## Records
+--
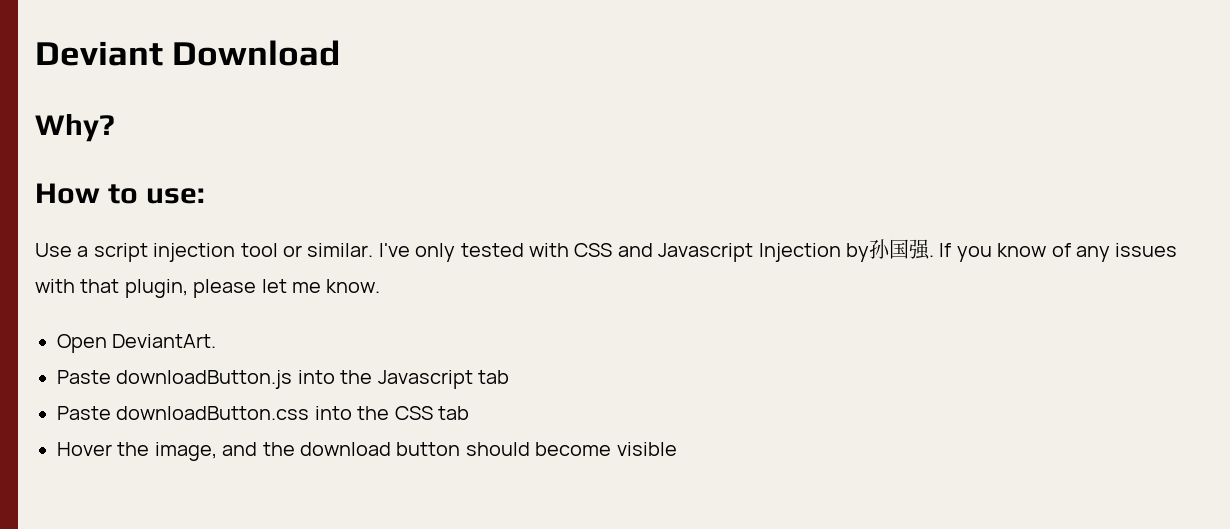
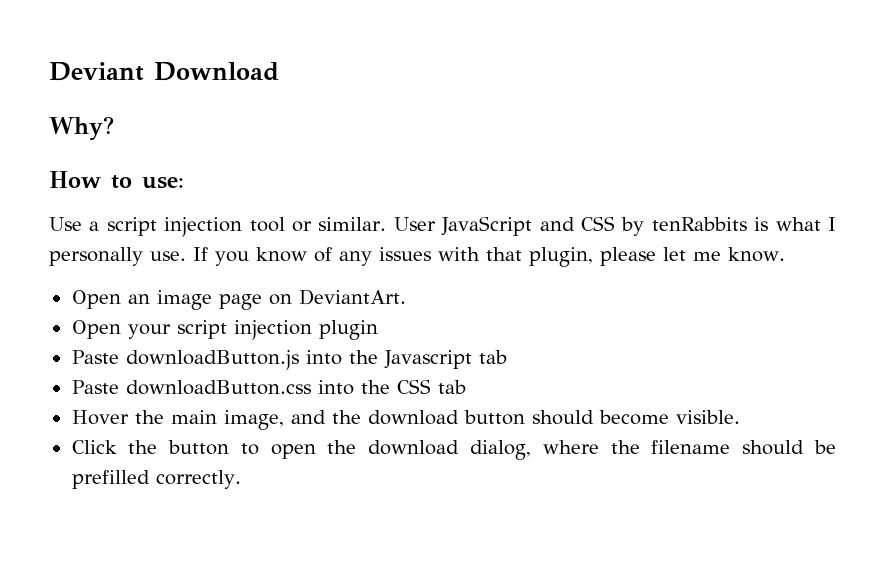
[378,239,934,262] I've only tested with CSS and Javascript Injection by孙国强. -> [393,216,836,236] [49,247,186,266] User JavaScript and CSS by tenRabbits is what I personally use.
[112,334,217,348] DeviantArt. -> [127,289,406,310] [71,320,378,340] an image page on DeviantArt. // Open your script injection plugin
(150, 449) none -> [170,410,217,424] main
[616,442,677,456] visible -> [675,410,740,424] [71,440,837,460] [71,470,241,489] visible. // Click the button to open the download dialog, where the filename should be prefilled correctly.

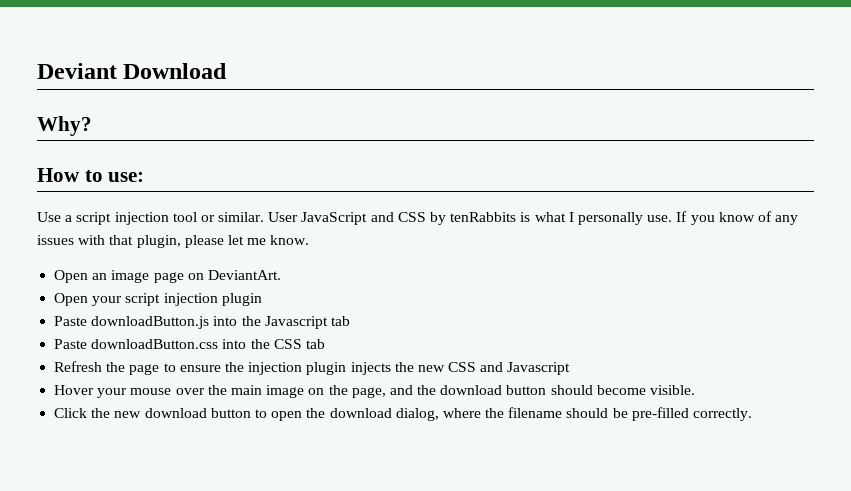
[71,410,284,430] Hover the main image, -> [54,361,571,375] [54,385,386,398] Refresh the page to ensure the injection plugin injects the new CSS and Javascript // Hover your mouse over the main image on the page,
(158, 447) none -> [114,408,207,418] new download
[71,470,150,489] prefilled -> [631,407,689,421] pre-filled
+--
## Problem details
Repeat the data above in full and exactly. Omit every image.

## Exercise output
[378,239,934,262] I've only tested with CSS and Javascript Injection by孙国强. -> [393,216,836,236] [49,247,186,266] User JavaScript and CSS by tenRabbits is what I personally use.
[112,334,217,348] DeviantArt. -> [127,289,406,310] [71,320,378,340] an image page on DeviantArt. // Open your script injection plugin
(150, 449) none -> [170,410,217,424] main
[616,442,677,456] visible -> [675,410,740,424] [71,440,837,460] [71,470,241,489] visible. // Click the button to open the download dialog, where the filename should be prefilled correctly.

[71,410,284,430] Hover the main image, -> [54,361,571,375] [54,385,386,398] Refresh the page to ensure the injection plugin injects the new CSS and Javascript // Hover your mouse over the main image on the page,
(158, 447) none -> [114,408,207,418] new download
[71,470,150,489] prefilled -> [631,407,689,421] pre-filled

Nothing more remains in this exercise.